Work order
Look below for the line with "background: #0f172a ->" and the line with "color: #000000 ->"; repeat exactly those two lines and all lines between them, but no pictures.

Source records
----

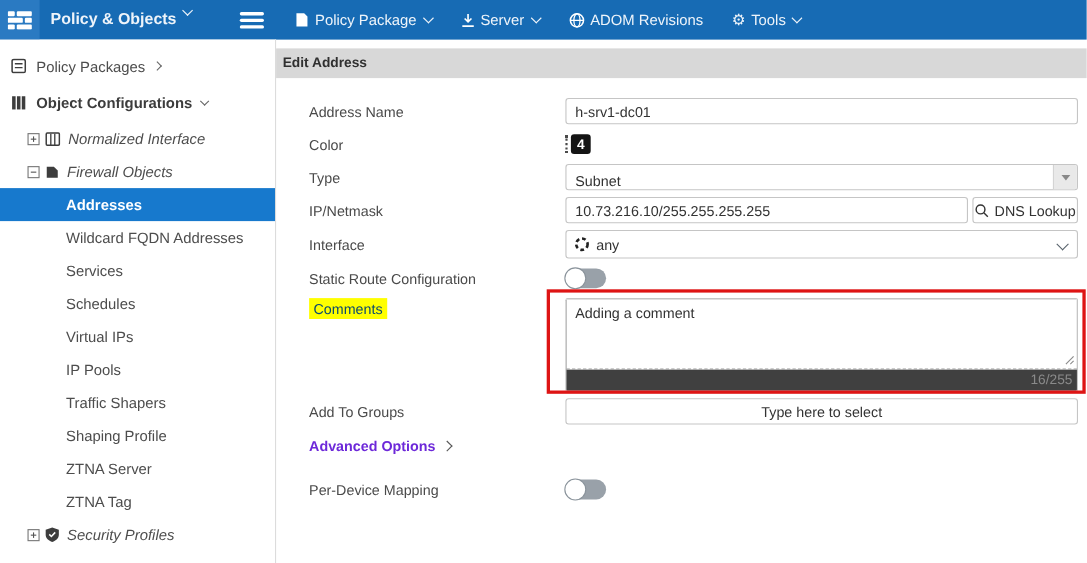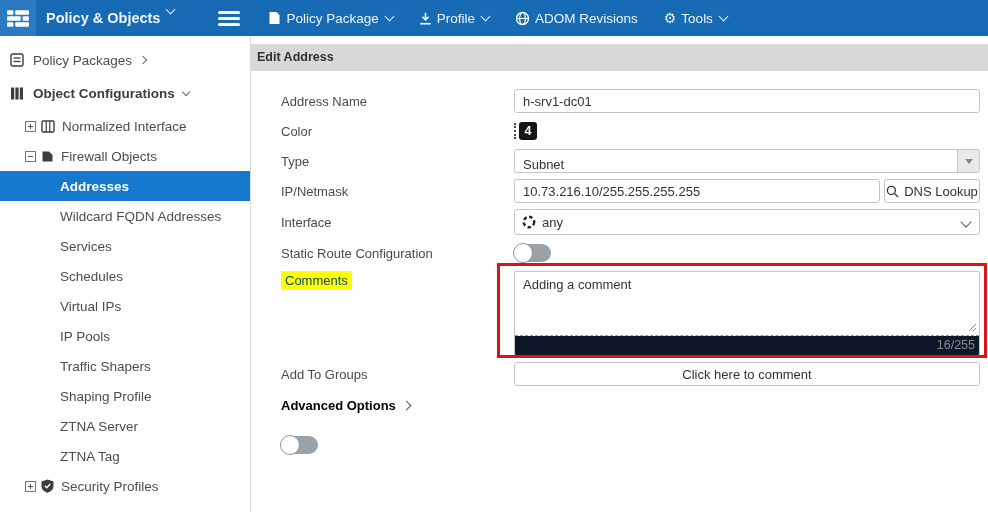"Profile" span { text: Profile -> Server }
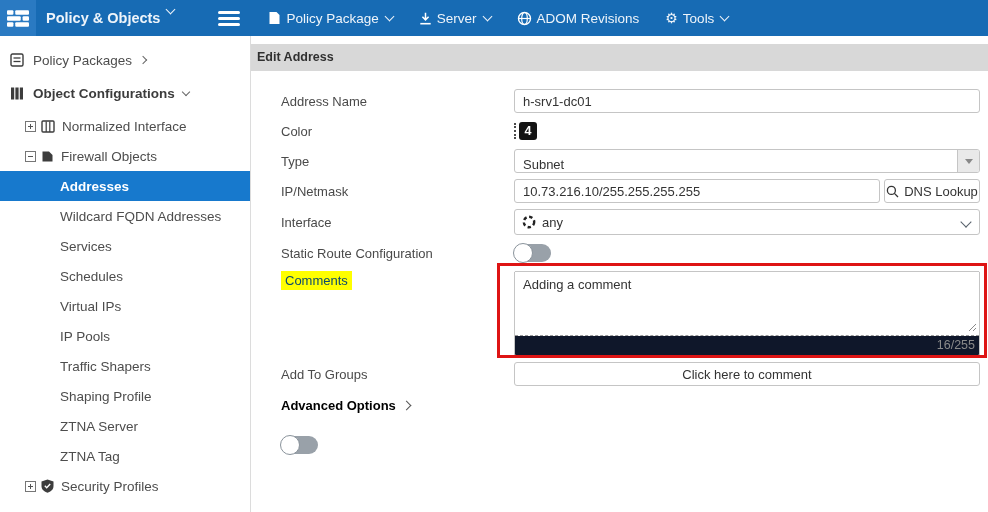"Normalized Interface" .srow.tree { font-style: none -> italic }
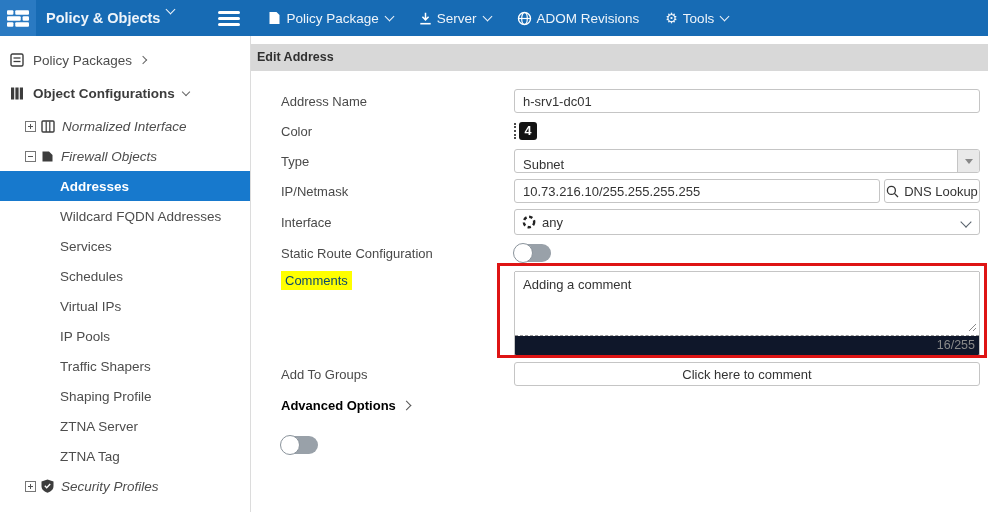"Adding a comment" .comments-ctrl { background: #0f172a -> #404040 }
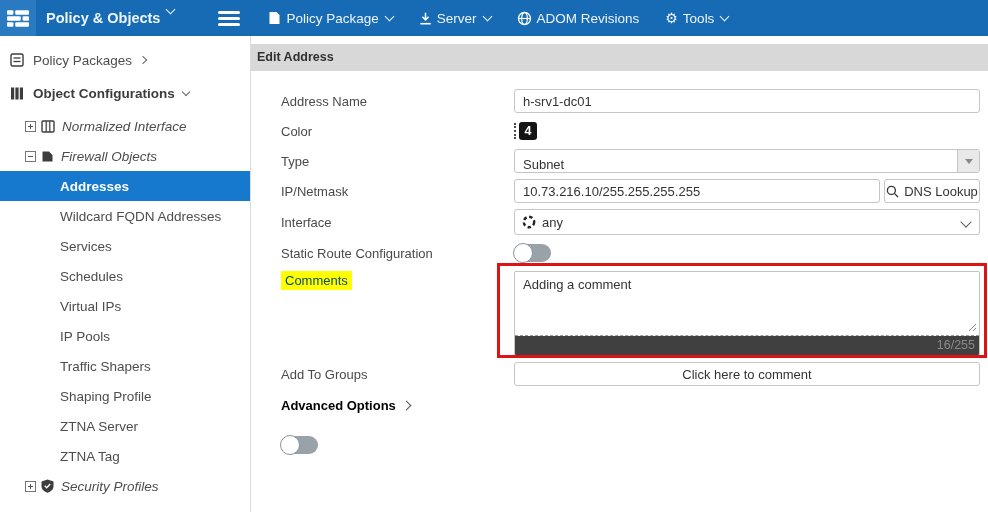"Click here to comment" button.btn { text: Click here to comment -> Type here to select }
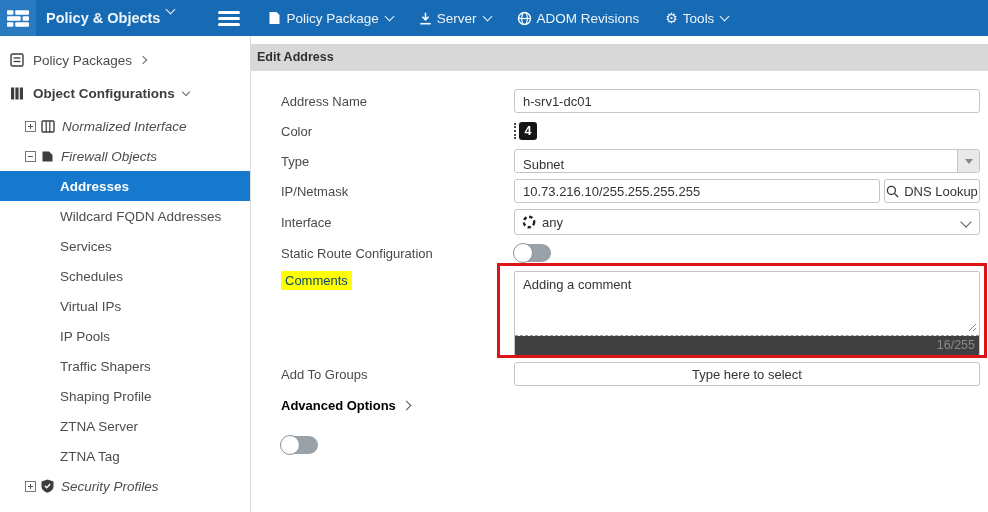"Advanced Options" .advrow .t { color: #000000 -> #6d28d9 }
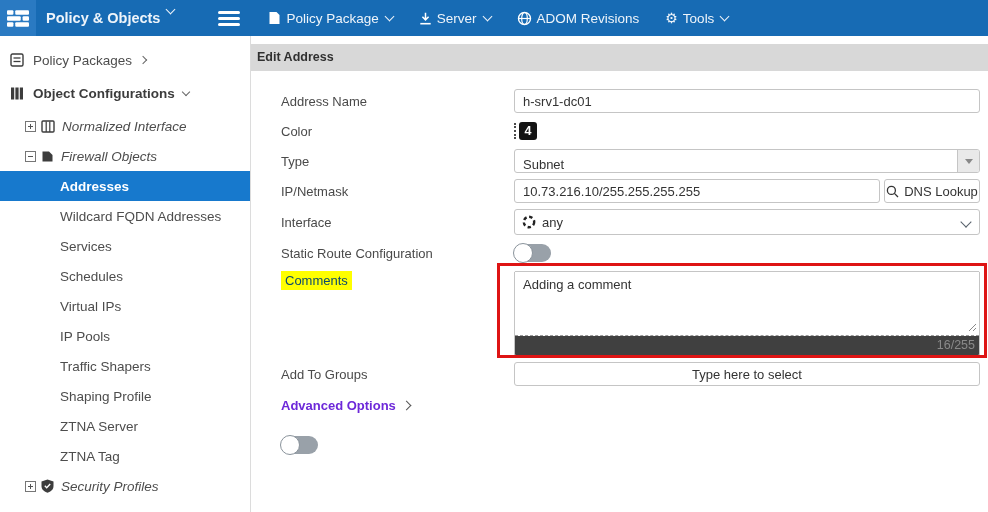"Per-Device Mapping" div.flabel { html: none -> <div>Per-Device Mapping</div> }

----

Task result
"Adding a comment" .comments-ctrl { background: #0f172a -> #404040 }
"Click here to comment" button.btn { text: Click here to comment -> Type here to select }
"Advanced Options" .advrow .t { color: #000000 -> #6d28d9 }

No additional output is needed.